Just watch everyone and anyone all day long.

Before work each day, most men read the news about play: the sports page.  (Most younger men read it online the night before.)  Well before lunch, over 20 million people recheck the performance of their fantasy teams–an obsession which has has transformed fantasy football into a billion dollar business and the subject of a popular television sitcom. (The League on FX, which previewed in October 2009.)

At breaks in office halls, more people replay Saturday’s and Sunday’s games and second-guess the coaches. Then they return, and close theira office doors (or hush their cell phone voices) to search for tickets for the next weekend’s game.

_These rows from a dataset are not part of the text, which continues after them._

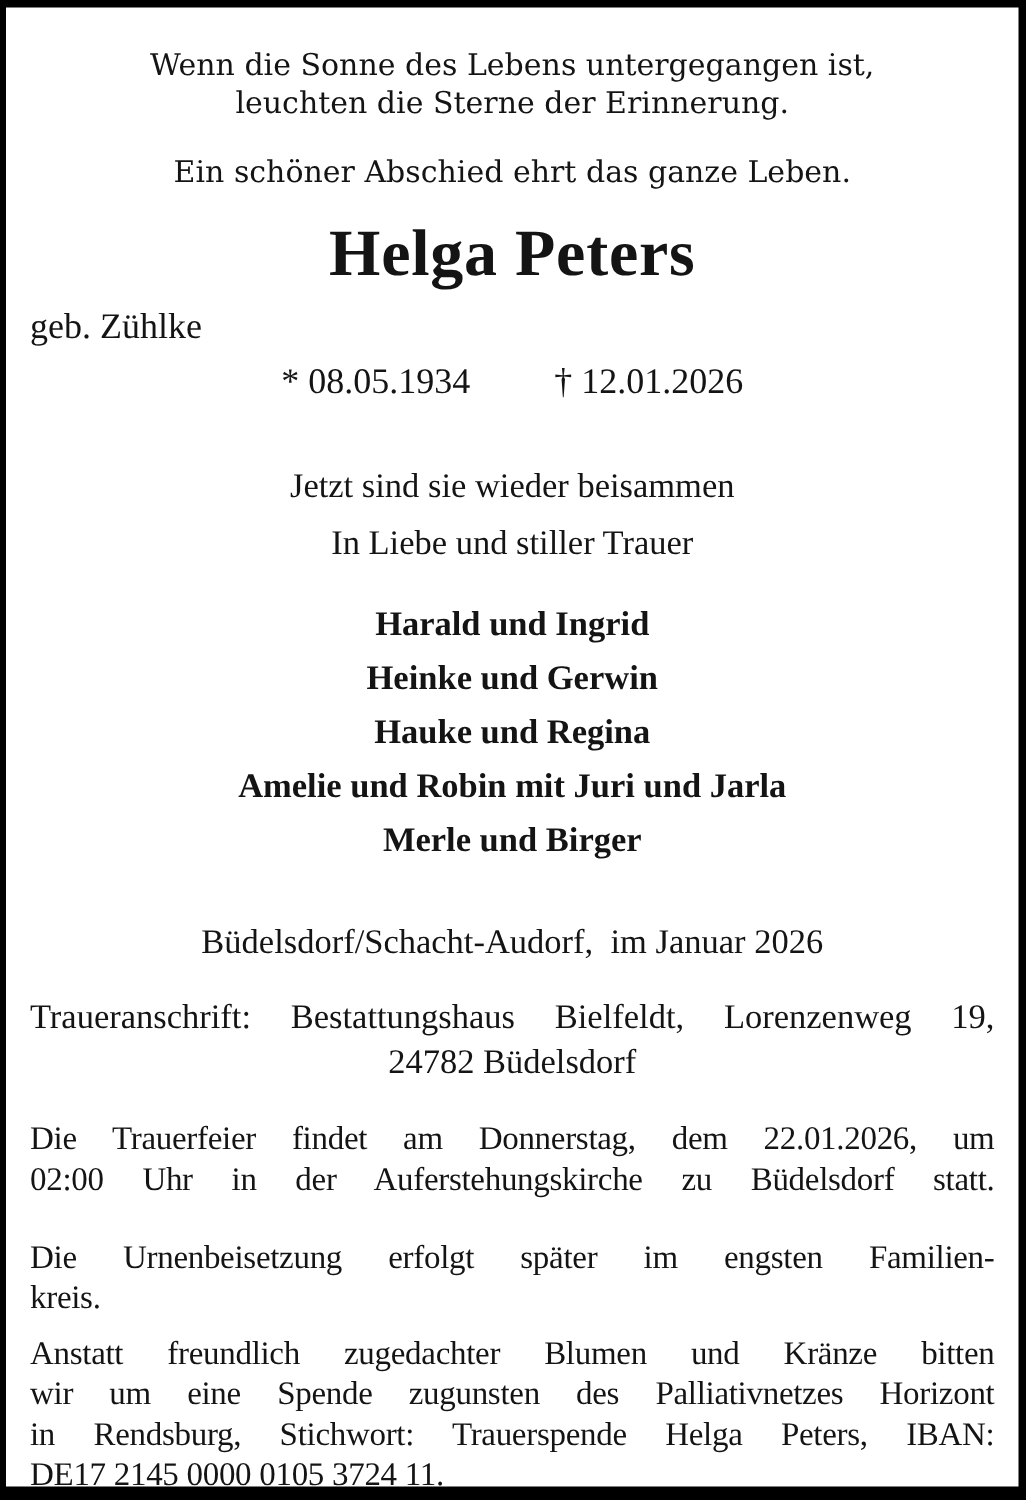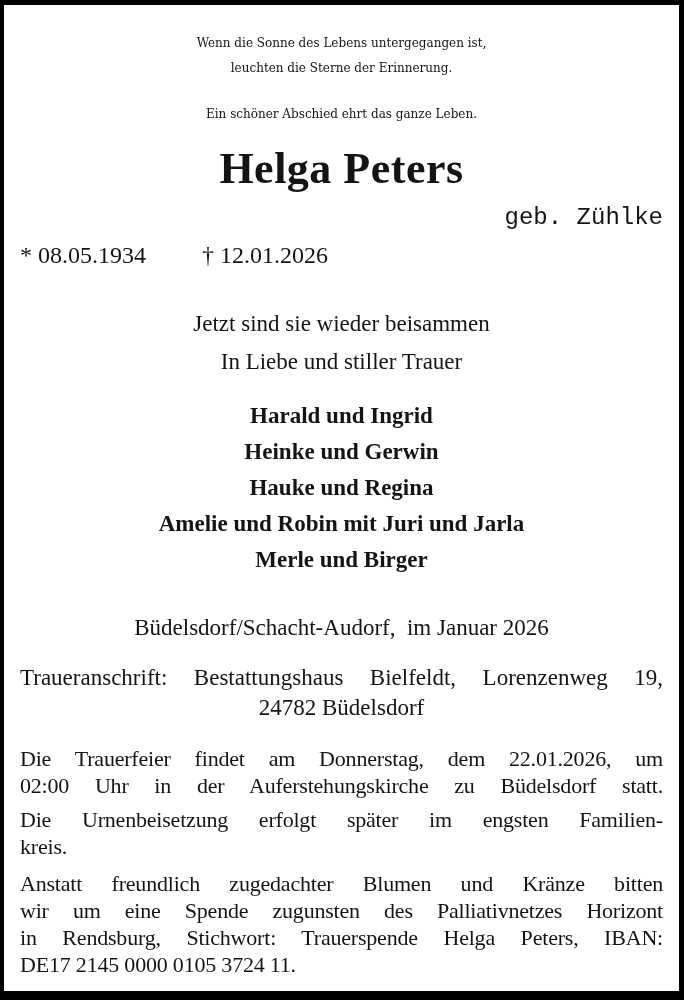--- a/index.html
+++ b/index.html
@@ -15,48 +15,48 @@
     border-width: 5px 5px 9px 4px;
     padding: 0 16px;
     color: #141414;
     font-family: "Liberation Serif", serif;
     overflow: hidden;
   }
 
   
   .verse {
     font-family: "DejaVu Serif", serif;
-    font-size: 12px;
+    font-size: 20px;
     line-height: 25px;
     text-align: center;
     margin-top: 26px;
   }
   .tribute { margin-top: 21px; }
 
   .name {
     font-size: 44px;
     line-height: 58px;
     font-weight: bold;
     text-align: center;
     margin: 13px 0 0 0;
     letter-spacing: 0.5px;
   }
 
   .maiden {
     font-size: 24px;
     line-height: 28px;
-    text-align: right;
+    text-align: left;
     margin-top: 6px;
-    font-family: Liberation Mono, monospace;
   }
 
   .dates {
     font-size: 24px;
     line-height: 28px;
     display: flex;
+    justify-content: center;
     gap: 56px;
     margin-top: 9px;
   }
 
   .center-line {
     font-size: 23px;
     line-height: 27px;
     text-align: center;
   }
   .reunion { margin-top: 41px; }
@@ -83,21 +83,21 @@
     line-height: 30px;
     margin-top: 21px;
   }
 
   .para {
     font-size: 22px;
     line-height: 27px;
     letter-spacing: -0.2px;
   }
   .para-service  { margin-top: 22px; }
-  .para-burial   { margin-top: 7px; }
+  .para-burial   { margin-top: 25px; }
   .para-donation { margin-top: 10px; }
 
   .jline { text-align: justify; text-align-last: justify; }
   .lline { text-align: left; }
   .cline { text-align: center; }
 </style>
 </head>
 <body>
 
 <div class="page">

When they succeed, do they say they “got” tickets?  Heavens, no.  They scored some tickets.  They won.  In America, even getting tickets to a game is a game.

When we finally get down to work, we play.  We don’t add a client; we win the account. Or we won it while fishing for it, as our language suggests again: we landed the account.

Asked about their apparent lust for business, the very successful insist that it’s not about money.  “Money is just a way of keeping score,” they insist–and they mean it.  Money is the trophy, work is the game.

On our way home we we feel lucky and stop at a store to buy lottery tickets.  We do this in numbers beyond comprehension.  In 2008, Target, State Farm Insurance and Microsoft all earned over $60 billion in revenue.  But their successes paled to state lotteries.  The lotteries that year swallowed over $77 billion.  If America’s lotteries merged tonight into a single corporation, tomorrow they’d be our country’s 22d-largest and the world’s 71st largest company.

All day long, we love to play.

More than ever, people are recognizing people’s passion for play.  You want to get stronger and fitter, for example?  Go to Fitocracy.  As the site recognizes, “Fitocracy turns fitness into a social game.”  You record your workout data and compare it with others.  It lets you beat your goals–fitness’s answer to running’s “personal records”– and compete with others.

All day long, we love to play.

Do you and the service that you offer appeal to our love of play?